The unique nature of the Virtual 24 Hours of Le Mans, in which two professional drivers team up with two sim racers, required specific preparation to win: "The goal of a professional driver for the Virtual 24 Hours is above all to measure up to the sim racers. Raffaele Marciello and I trained intensively with Kuba and Nikodem, our two sim racer teammates. The work you do to keep focus is also very different. In a real car, you feel it react with your body, but in a simulator, it's all visual. In a virtual race, I really feel the fatigue during double, triple and quadruple stints because it's so different from what I'm used to. It was also different when we won. Of course we were very happy, but the celebration was very short and there was no podium, no celebrating with the team and teammates and no Champagne."

Since then, Delétraz has quickly established himself as a young talent to watch in endurance. After his first 24 Hours of Le Mans in September 2020 with Rebellion Racing (LMP1), last year with Team WRT he came within minutes of a win in LMP2 lost in the final lap. "At Le Mans in 2020, I had a lot to learn and was lucky to have such a veteran teammate like Romain Dumas (winner in 2010 and 2016, Ed.), as well as Nathanaël Berthon who had also done the race several timesThey both taught me a great deal because, to be honest, in the first laps I asked myself what I was doing there. Yet I do know fast cars, having driven Formula 1s, but at Le Mans it's still 350 kph in the straight and super fast in the Porsche Curves. Everything went well, the team trusted me to qualify, but in the our brake and clutch problems cost us the podium. But, that first participation facilitated my arrival in LMP2 where the field is slower but highly competitive."

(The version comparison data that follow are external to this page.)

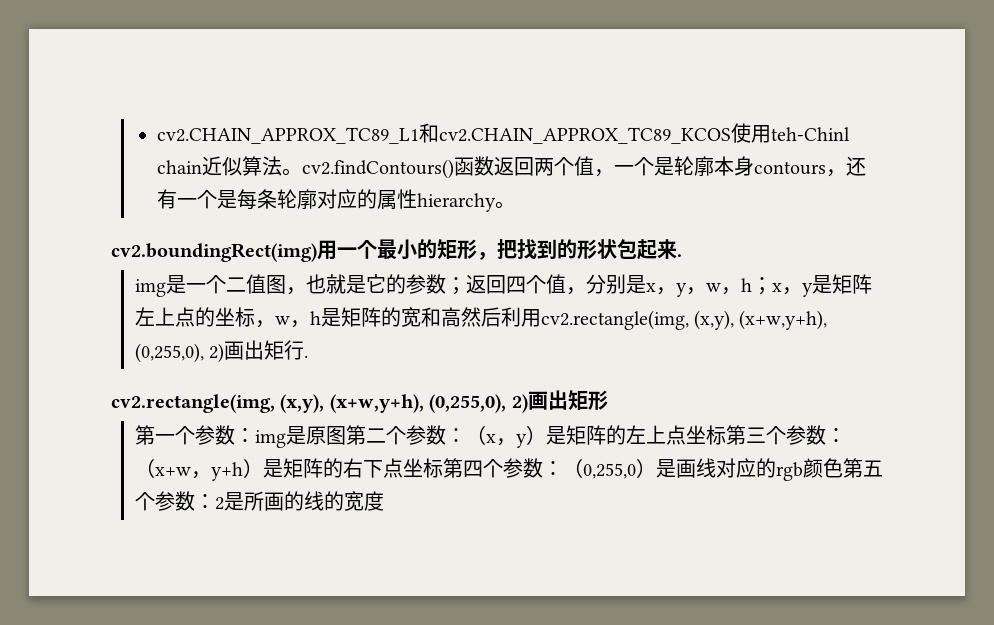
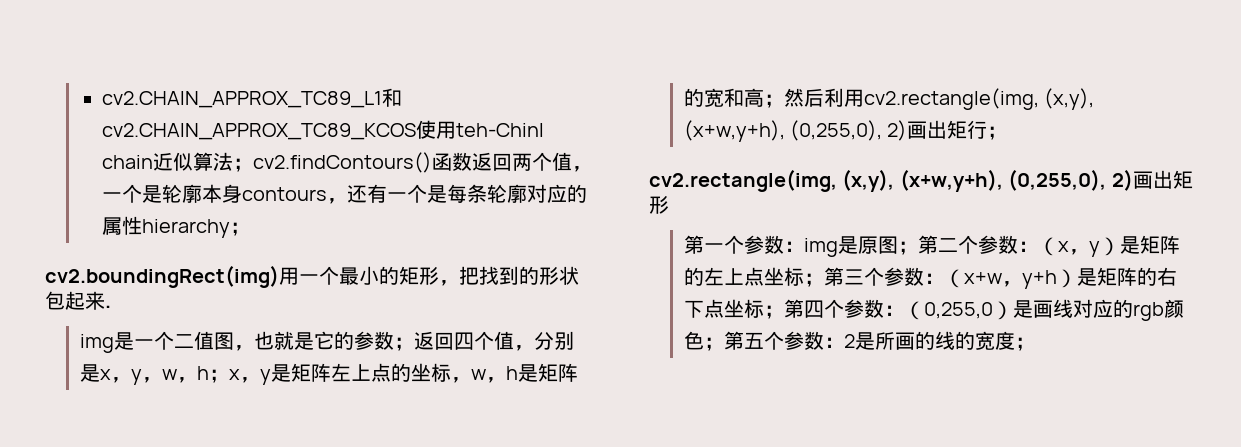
[281,168,302,176] 。 -> [232,158,253,172] ；
[494,201,515,209] 。 -> [229,222,250,236] ；
(461, 317) none -> [763,94,784,108] ；
[304,355,309,358] . -> [987,126,1008,140] ；
(346, 435) none -> [897,241,918,255] ；
(726, 435) none -> [803,273,824,287] ；
(443, 468) none -> [763,305,784,319] ；
(843, 468) none -> [703,337,724,351] ；
(384, 501) none -> [1014,337,1035,351] ；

With Team WRT, Delétraz also experienced one of the keys to success in endurance: the gel of the team, a collaboration very different from the remote environment of the Virtual 24 Hours: "With Robert (Kubica, Ed.) and Yifei (Ye, Ed.), it was fantastic because the harmony within a driver line-up is as important as a good car. Robert and I would say hi to one another in the paddock in Formula 1 back when I was in F2, and we got along well immediately when we actually met. We are both passionate about auto racing and want to win. Yifei is younger with a little less experience, but he's fast and very easy to work with. There was no ego and that made things easy in my opinion."

Between his win at the Virtual 24 Hours with Rebellion Williams Esports in 2020 and his LMP2 title in the European Le Mans Series with Team WRT in 2021, Delétraz's recent career in endurance somehow blurs the line between virtual and real motorsport. "Virtual auto racing is a great complement to 'real' racing as the two worlds cannot live one without the other anymore, especially since competing in motorsport in the real world is so expensive, and sim racing opens new doors for those hoping to carve out a career in auto racing." This weekend, Delétraz will seek a second Virtual 24 Hours of Le Mans victory then compete in a double program in the FIA WEC and IMSA WeatherTech SportsCar Championship.

PHOTOS: 2020 & 2021 24 HOURS OF LE MANS. From top to bottom: the ORECA 07 of Rebellion Williams Esports with which Louis Delétraz won the first Virtual 24 Hours in 2020, Delétraz seated in his simulator at the wheel of the Rebellion from his rookie Le Mans in 2020 and driving Team WRT's ORECA in 2021.